Cinema is the most prominent medium for entertainment purposes as well as a means of living for many people which in turn leads to achieving overall economic growth, job creation for any developing country. Indian film Industry has undergone through some major transformations, since the time it was setup especially in relation with scientific advancement in technologies resulting in achieving for its long-term sustainability. In the current scenario, digital technologies in Indian film industry are vital in improving content quality and overall box office performance of a film, especially in overseas market. Therefore, a well-planned marketing approach plays a crucial role in generating heavy revenue from worldwide. Although there are several studies which highlighted some marketing strategies for film promotion but none could provide an integrated marketing approach. Keeping this in mind, this research paper provides an effective integrated marketing approach in sync with digital technologies such as Internet of Things (IoT), Machine Learning (ML), Artificial Intelligence (AI), Virtual Reality (VR) and Big Data to Indian film industry by reviewing previous research studies. The findings of the current study are establishing Online Movie Recommendation System, Classified and Summarized Online Movie Review System and a Personalized Social Networking Marketing (SNM) System by using several ML algorithms such as classification and clustering, KM, SVM, RF, Colour Pair Clustering algorithms.
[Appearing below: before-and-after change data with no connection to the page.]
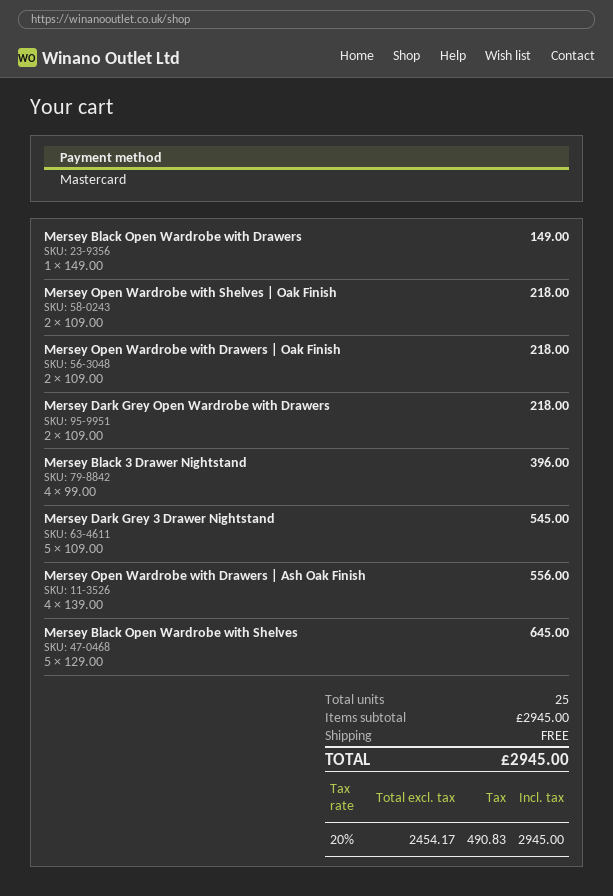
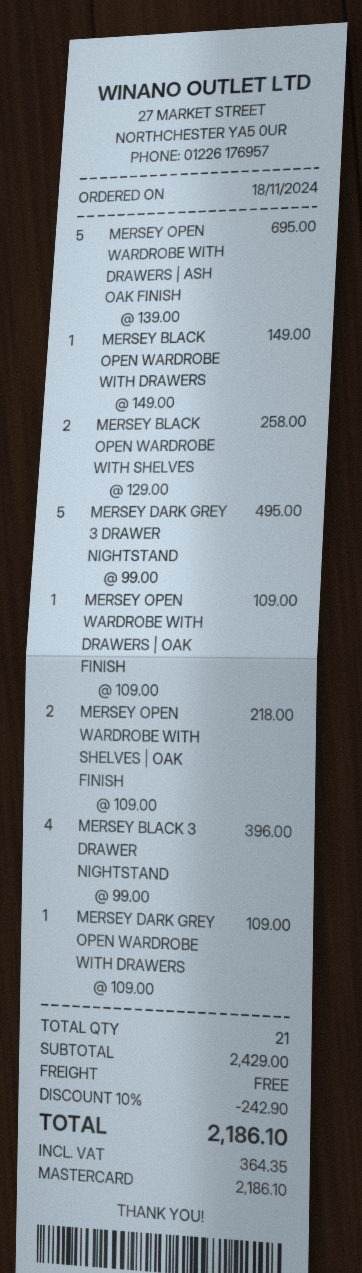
Mersey Open Wardrobe with Drawers | Oak Finish: 2 x 109.00 = 218.00 -> 1 x 109.00 = 109.00
Mersey Dark Grey Open Wardrobe with Drawers: 2 x 109.00 = 218.00 -> 1 x 109.00 = 109.00
Mersey Dark Grey 3 Drawer Nightstand: 5 x 109.00 = 545.00 -> 5 x 99.00 = 495.00
Mersey Open Wardrobe with Drawers | Ash Oak Finish: 4 x 139.00 = 556.00 -> 5 x 139.00 = 695.00
Mersey Black Open Wardrobe with Shelves: 5 x 129.00 = 645.00 -> 2 x 129.00 = 258.00
total quantity: 25 -> 21
subtotal: 2945.00 -> 2429.00
discount: none -> 10% = 242.90
tax: 490.83 -> 364.35
total: 2945.00 -> 2186.10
Finally, this study has discussed challenges and suggested vital recommendations for future work with the assimilation of digital technologies.

Suggested Citation

  • Singh Vikash & Dahiya Surbhi & Abraham Albert & Tausif Ahmad, 2024. "Emergence of Technology Driven Promotional Strategies for Commercialised Indian Cinema," Economics and Applied Informatics, "Dunarea de Jos" University of Galati, Faculty of Economics and Business Administration, issue 3, pages 204-217.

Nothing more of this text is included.